My first instinct was to answer that of course they are related. Both words are of biblical origin, and milk has a high fat content (particularly as was consumed in ancient times). And, I thought, a parallel could be made with shuman שומן - "fat" (the kind permitted to eat) and shamenet שמנת - "cream".
But if there's one thing years of writing on Balashon has taught me, is that my first instinct is often wrong. And it certainly was this time.
Sometime when I look at etymologies of Hebrew words, I'm comfortable looking at pre-modern sources. The problem with doing that in cases like this, is that the temptation to connect such similar words is great, and without the assistance of modern linguistics, it was nearly impossible for earlier scholars to get to the real origins of the words.

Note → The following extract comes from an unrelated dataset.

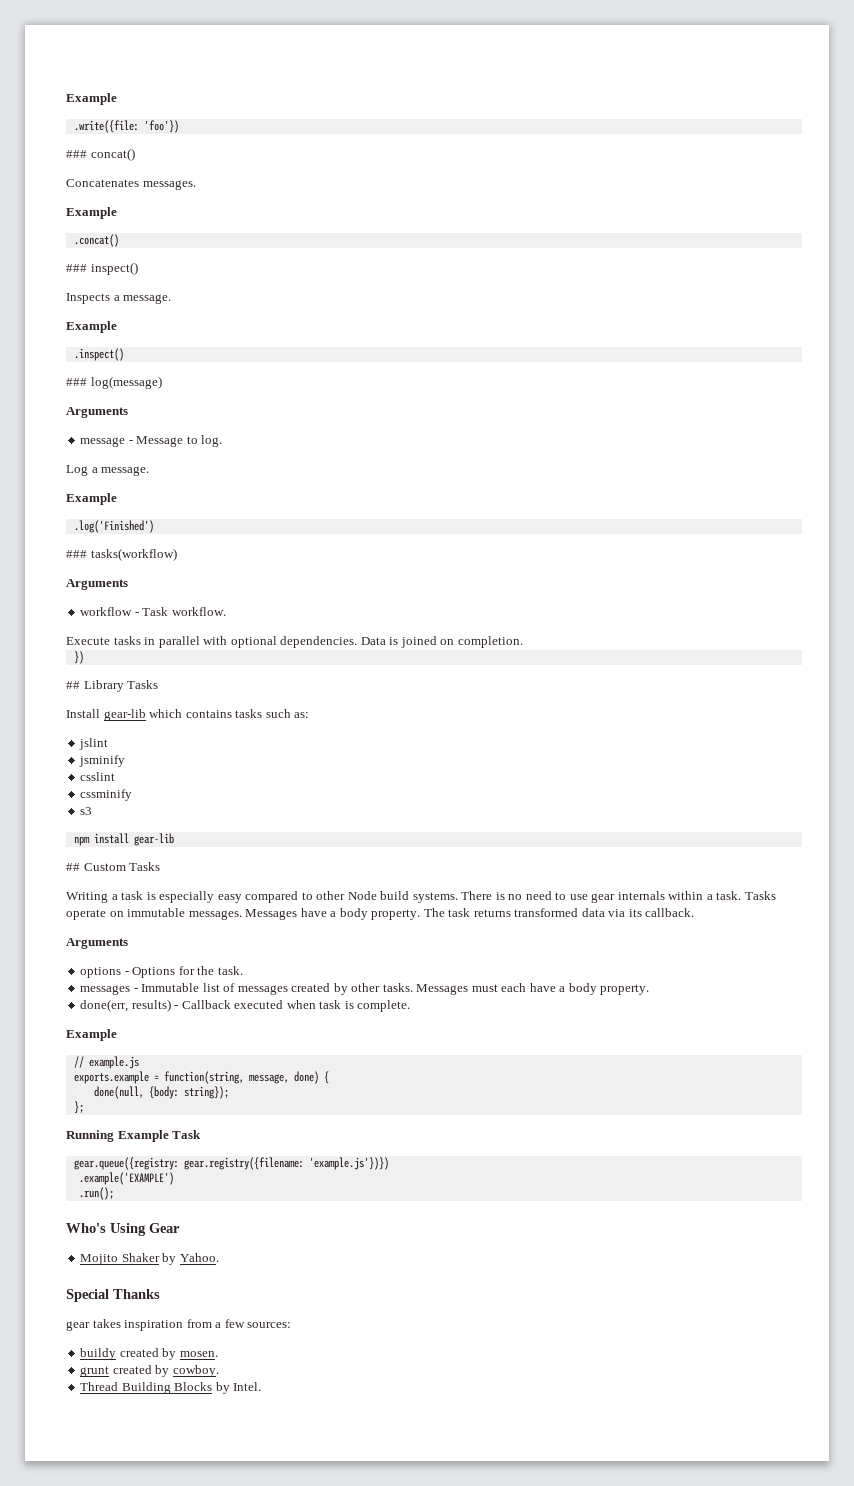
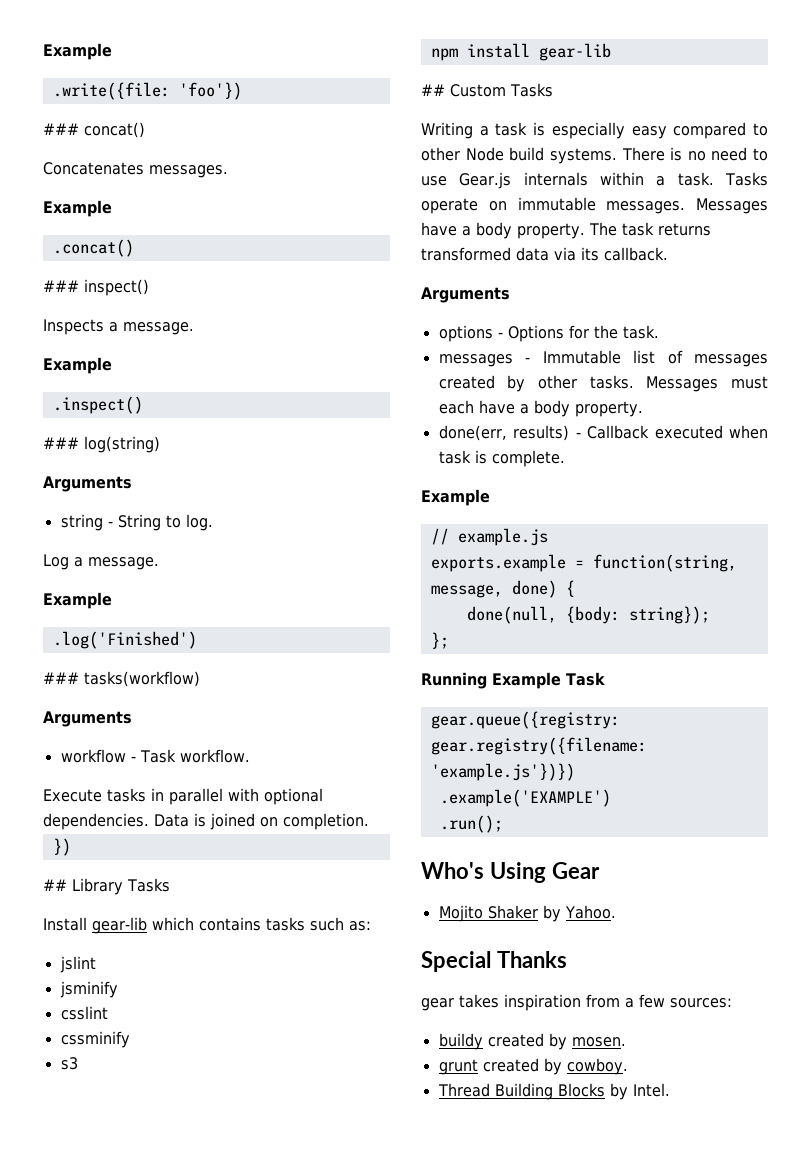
[90,376,162,389] [66,407,128,418] [80,436,184,447] log(message) // Arguments // message - Message -> [84,436,160,453] [43,476,132,492] [60,514,161,531] log(string) // Arguments // string - String
[591,893,616,903] gear -> [459,172,512,189] Gear.js

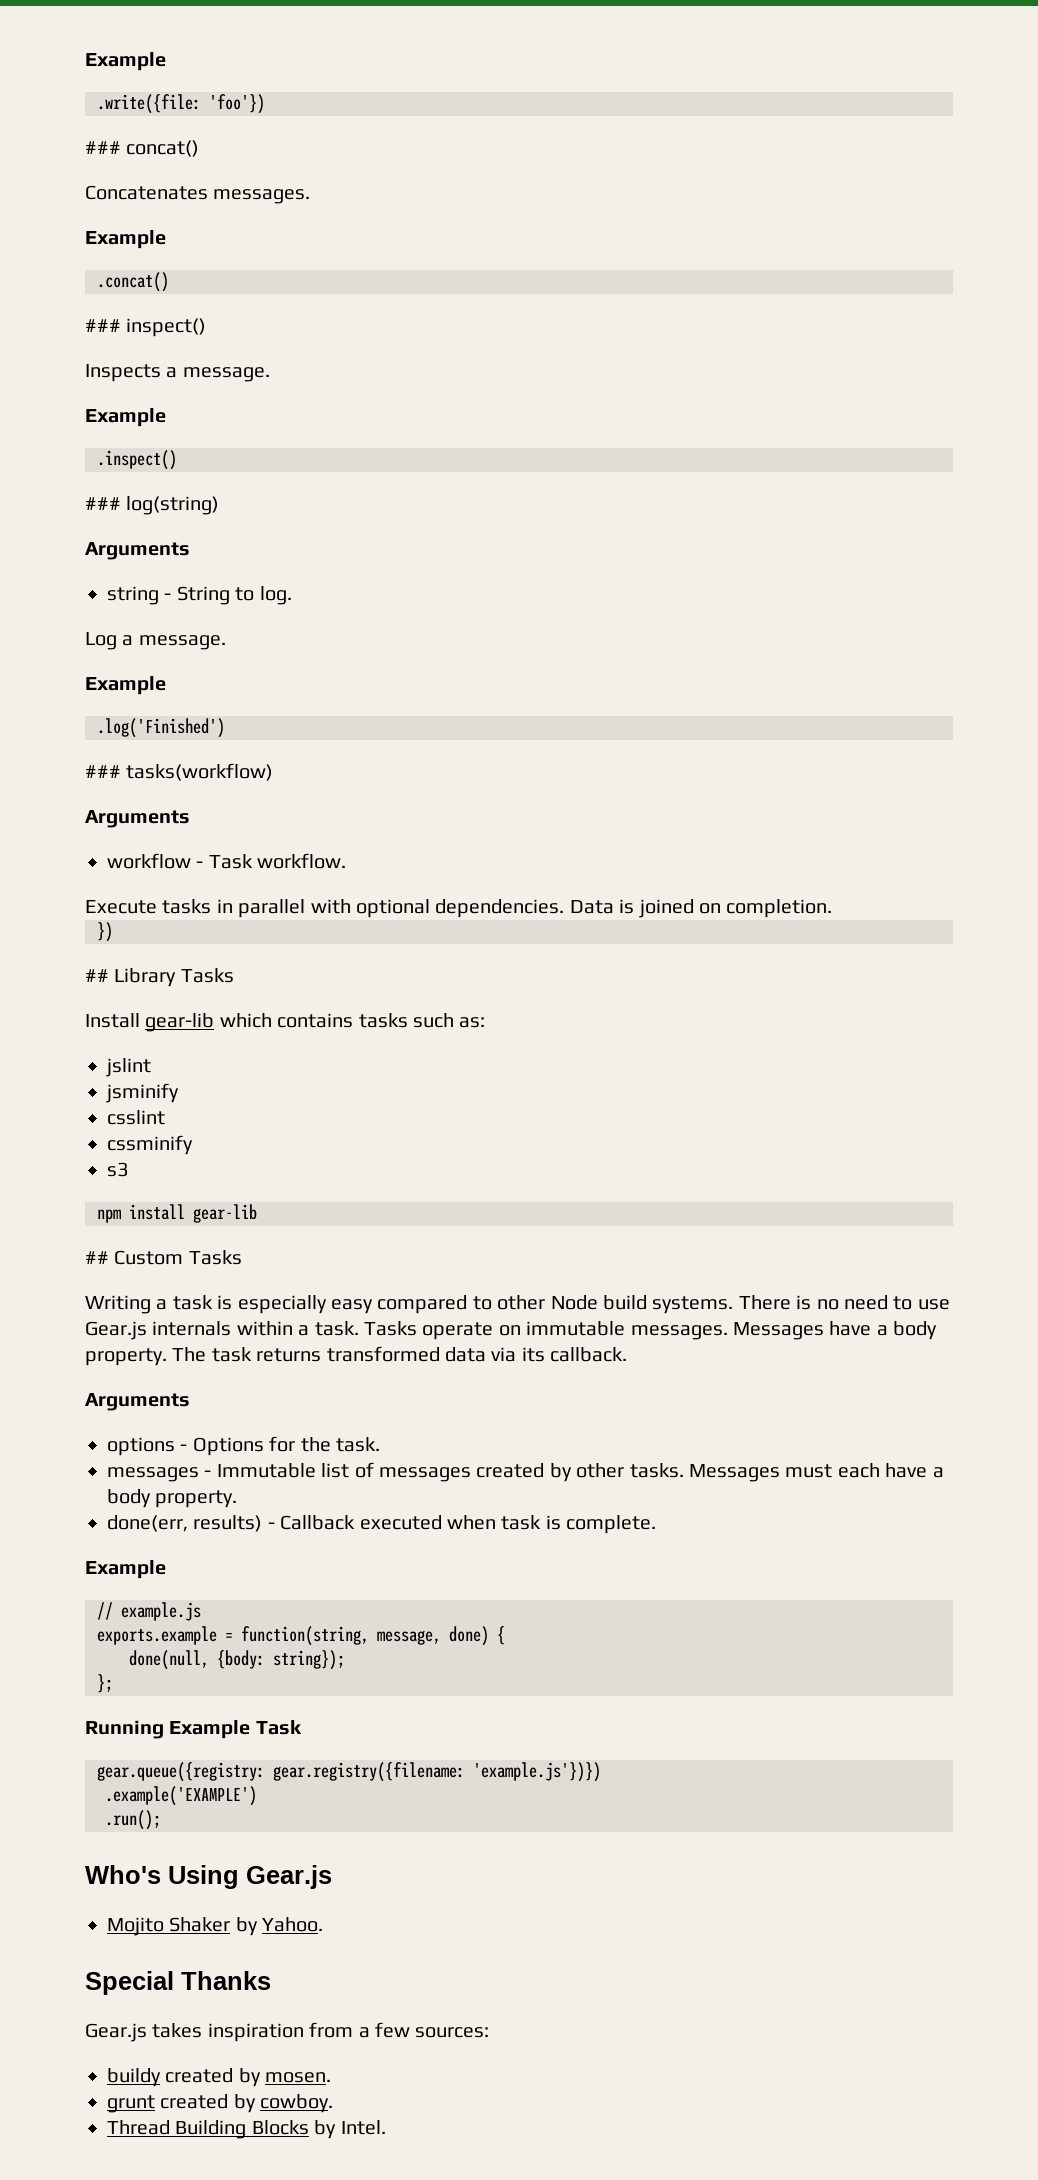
[551,862,600,879] Gear -> [246,1865,332,1889] Gear.js
[421,998,454,1011] gear -> [85,2023,147,2042] Gear.js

So in this case, I went straight to Klein (made much easier by Sefaria's digitized edition of his book).
Here is his entry for chalav:
חָלָב m.n. milk. [Related to Aram. חֲלַב, Syr. חַלְבָּא, Ugar. ḥlb, Arab. ḥalab, ḥalib, Ethiop. ḥalīb (= milk). Akka. ḥalābu (= to milk).]
And here is his entry for chelev:
חֵֽלֶב m.n. fat, grease. [Related to Phoen. חלב, Syr. חֶלְבָּא, Arab. ḥilb (= midriff). The orig. meaning of these words was perhaps ‘fat of the midriff’.) ]
The two aren't related, and I couldn't find any modern source that did connect the two.
But it turns out I wasn't only wrong about that. I thought that shuman and shamenet were also biblical words. Nope. Shuman was introduced during the Talmudic period (and is related to the biblical word for oil, shemen שמן). Shamenet is actually very modern word, only being coined in 1933. It replaced Ben Yehuda's word for cream - zivda זבדה (based on the Arabic zubda - "butter, cream".) Ben Yehuda writes that he chose that word, because the biblical word for cream - chemah חמאה - had become in his time used for the product of churning cream - i.e. butter - a new word was needed for cream.
And while shamenet is certainly based on the root שמן (connecting it to shemen and shuman), that wasn't why it was chosen. Rather, there was already a common Yiddish word - shmant - meaning "cream". And shmant doesn't have any Hebrew cognates at all. It's directly related to the German schmand (and therefore likely a distant cousin of the English word "smooth".)